Playing through the early stages on the beta, you're confronted with a game that's being assembled, almost before your eyes, out of multiple discrete parts - like a flat-pack MMO. Star Trek Online is essentially a series of short bursts of instanced action - either ship combat, or planet-side runabouts with the away team - hung on a framework of massively-multiplayer socialisation and novel, flexible RPG progression. It's a little rough, surprisingly simple, immediate and accessible - and it hangs together surprisingly well, despite having so many disjointed one-click jumps between starbases, sector space, space combat and beam-me-down rucks.
Character creation is more straightforward than Champions'. You can knock together an archetype for your Federation officer very simply and quickly, choosing from most of the famous (and some not-so-famous) Star Trek humanoid races. Inveterate slider-tweakers will enjoy creating their own race though, with Cryptic's peerless experience in character customisation allowing you to conjure up all kinds of unique, yet somehow inimitably Trek, blue-skinned and ridge-browed freaks. Otherwise, it's a simple matter of choosing your career specialisation: science, engineering and tactical.

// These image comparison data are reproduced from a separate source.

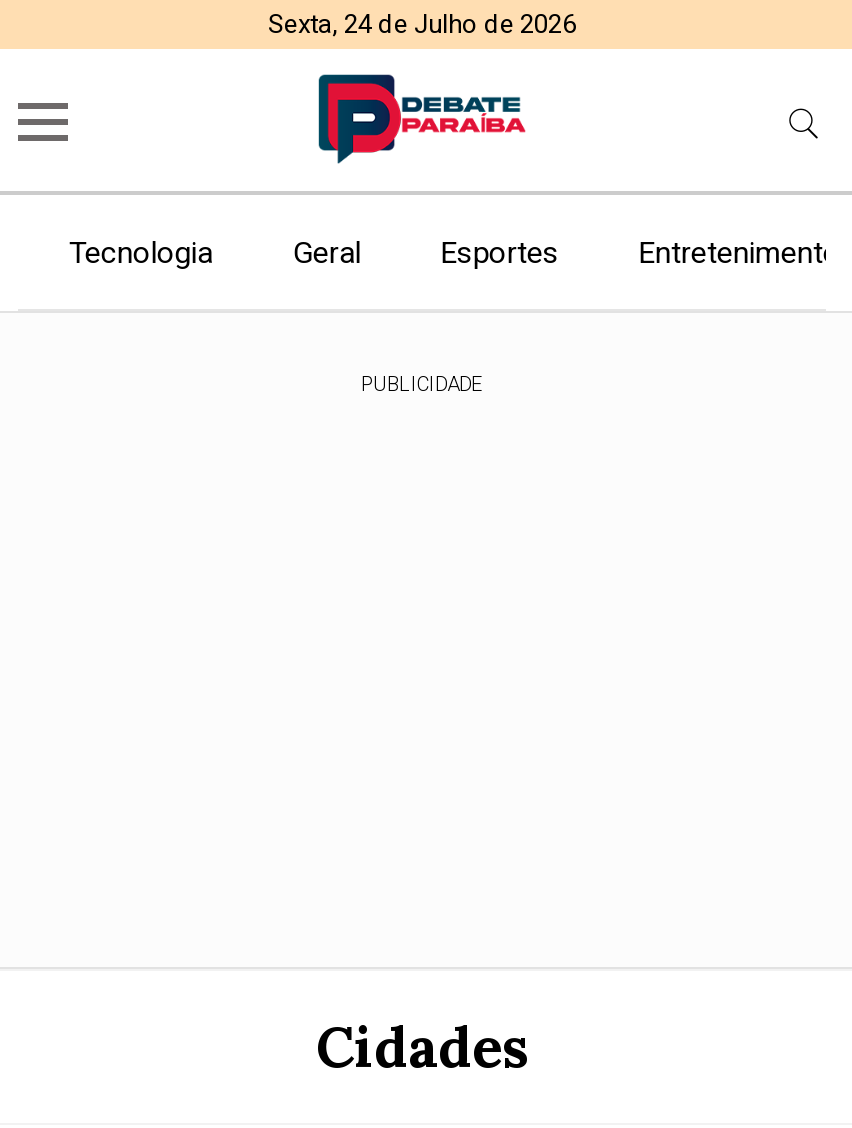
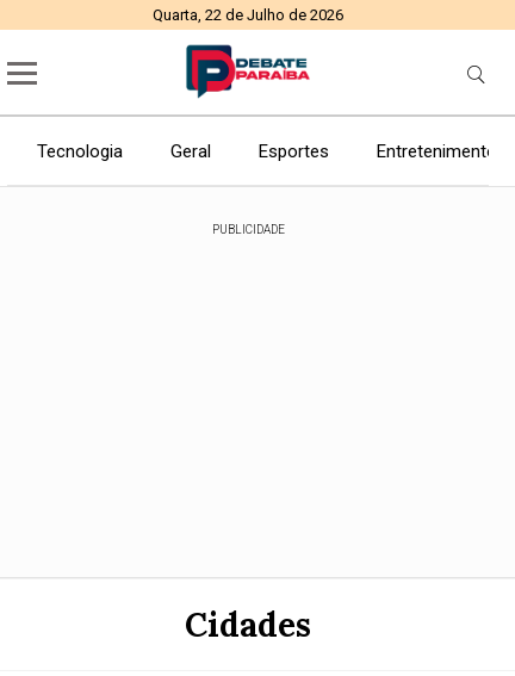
[268,9,576,39] Sexta, 24 de Julho de 2026 -> [153,6,343,24] Quarta, 22 de Julho de 2026

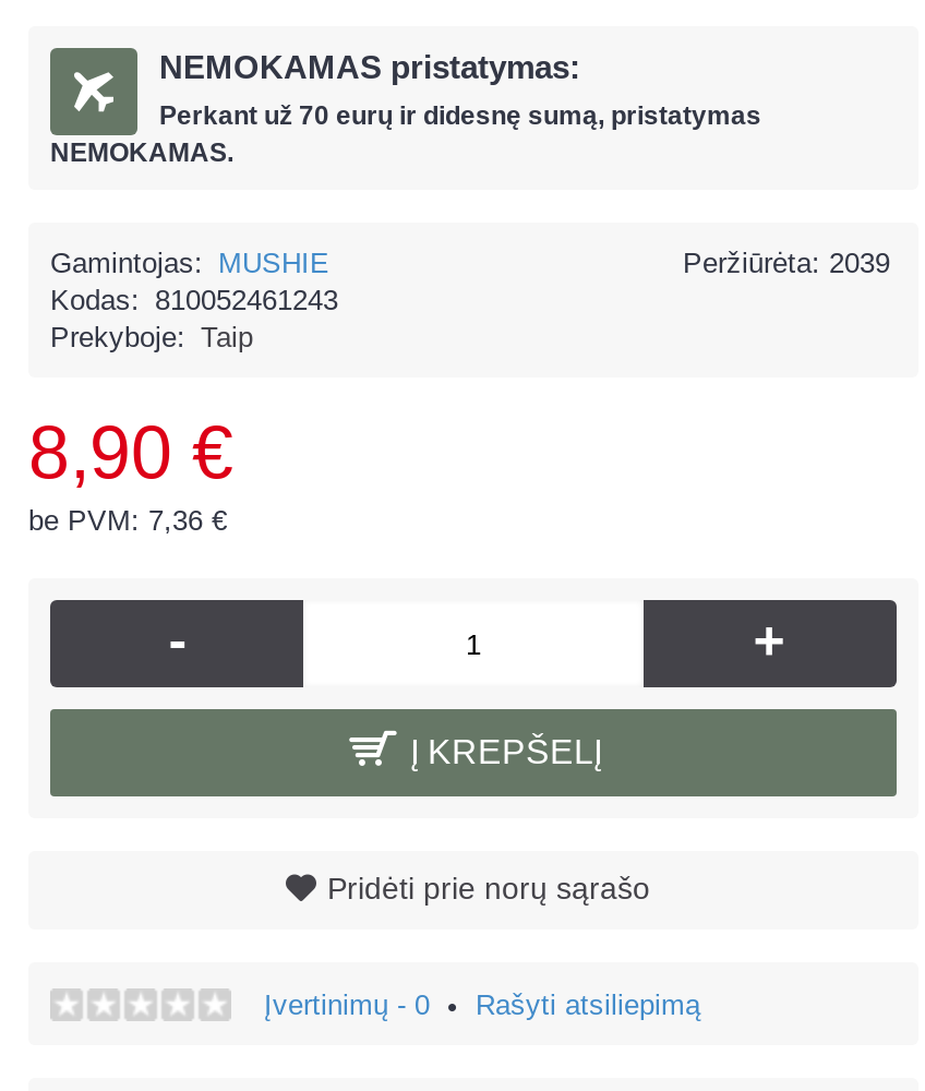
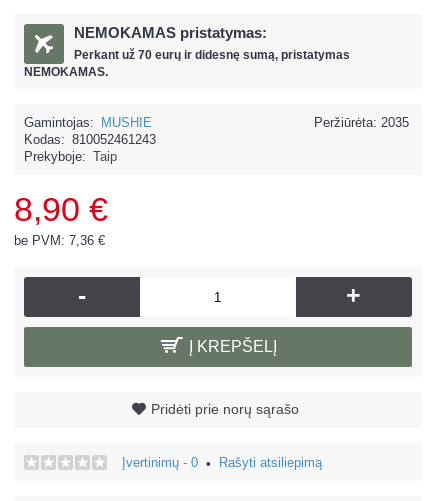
[683,247,890,279] Peržiūrėta: 2039 -> [314,115,409,130] Peržiūrėta: 2035

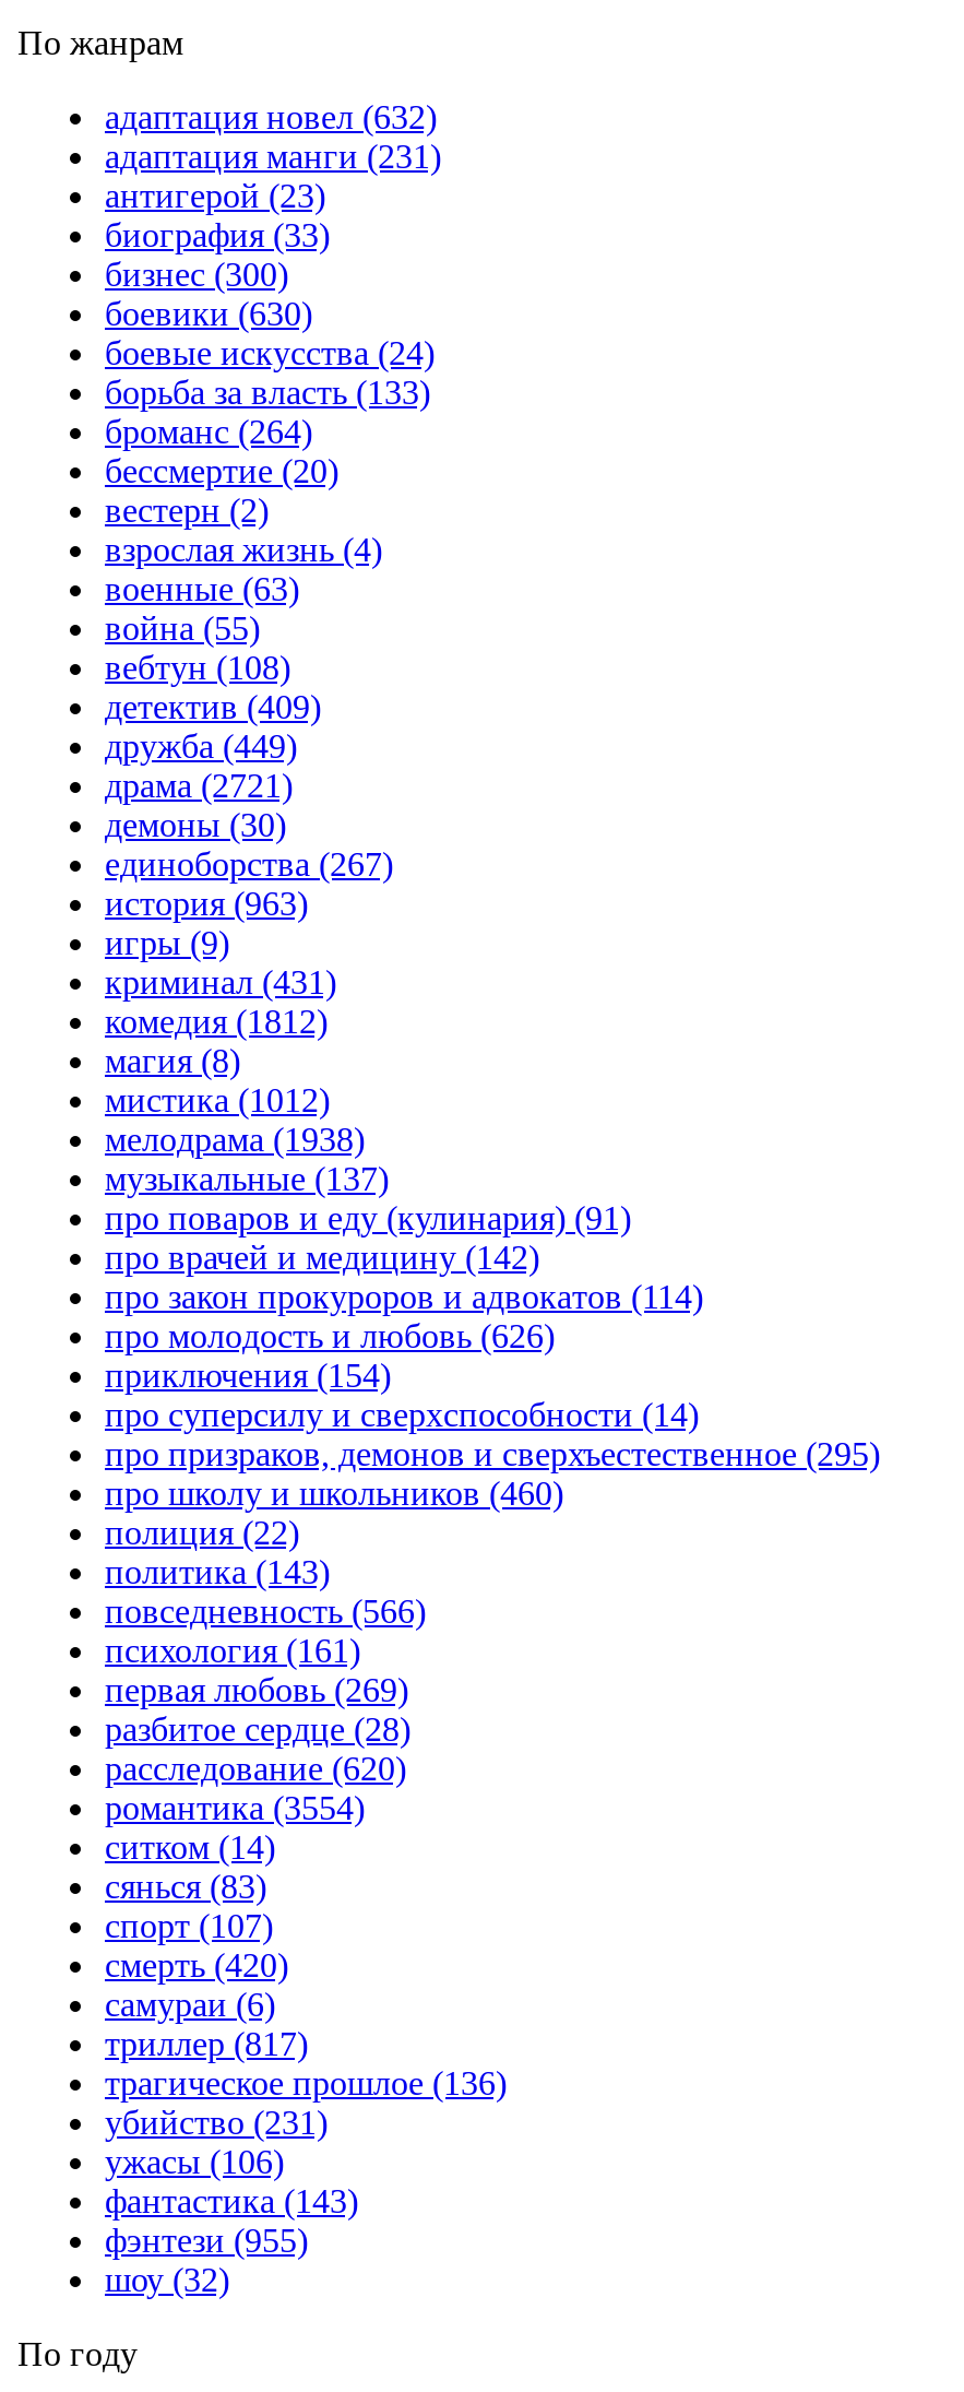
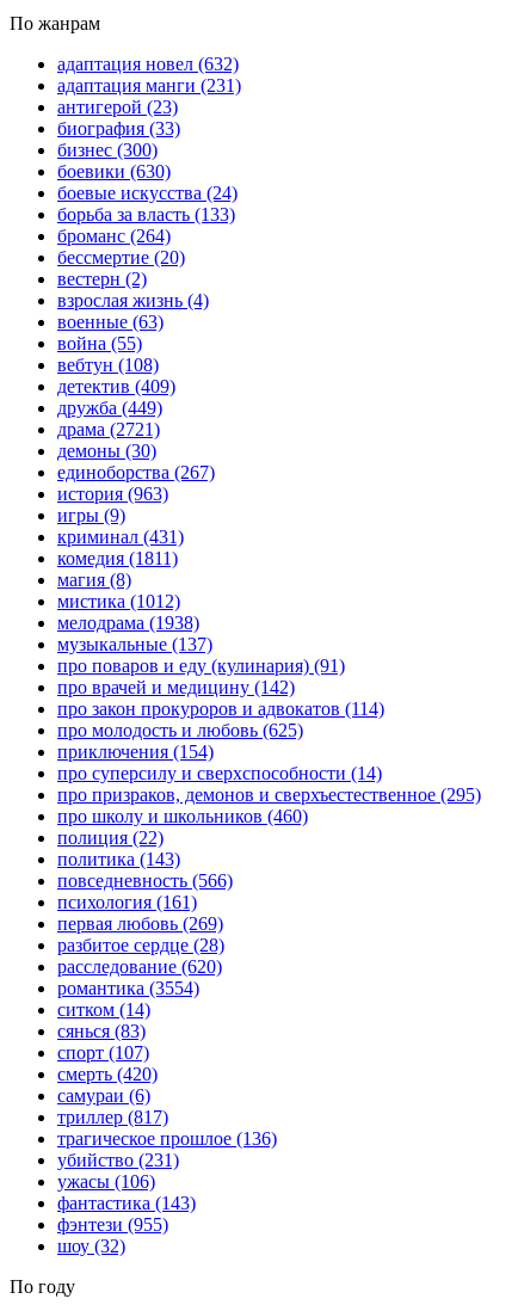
[105,1002,328,1039] комедия (1812) -> [57,548,178,568] комедия (1811)
[105,1317,555,1354] про молодость и любовь (626) -> [57,720,303,740] про молодость и любовь (625)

Broadly speaking, science is a buffing and healing class, engineering provides gadgets and crowd-control abilities, while tactical is straight combat and stealth. All three classes can be further specialised later on. But as with many things in Star Trek Online, Cryptic is clearly thinking about Star Trek first and MMO convention second. Your main combat abilities are dictated by your weapon, not your career, and any class is effective in man-to-man combat, while the careers apply slightly differently to ship skills than personal ones, where there is more scope for hybridisation.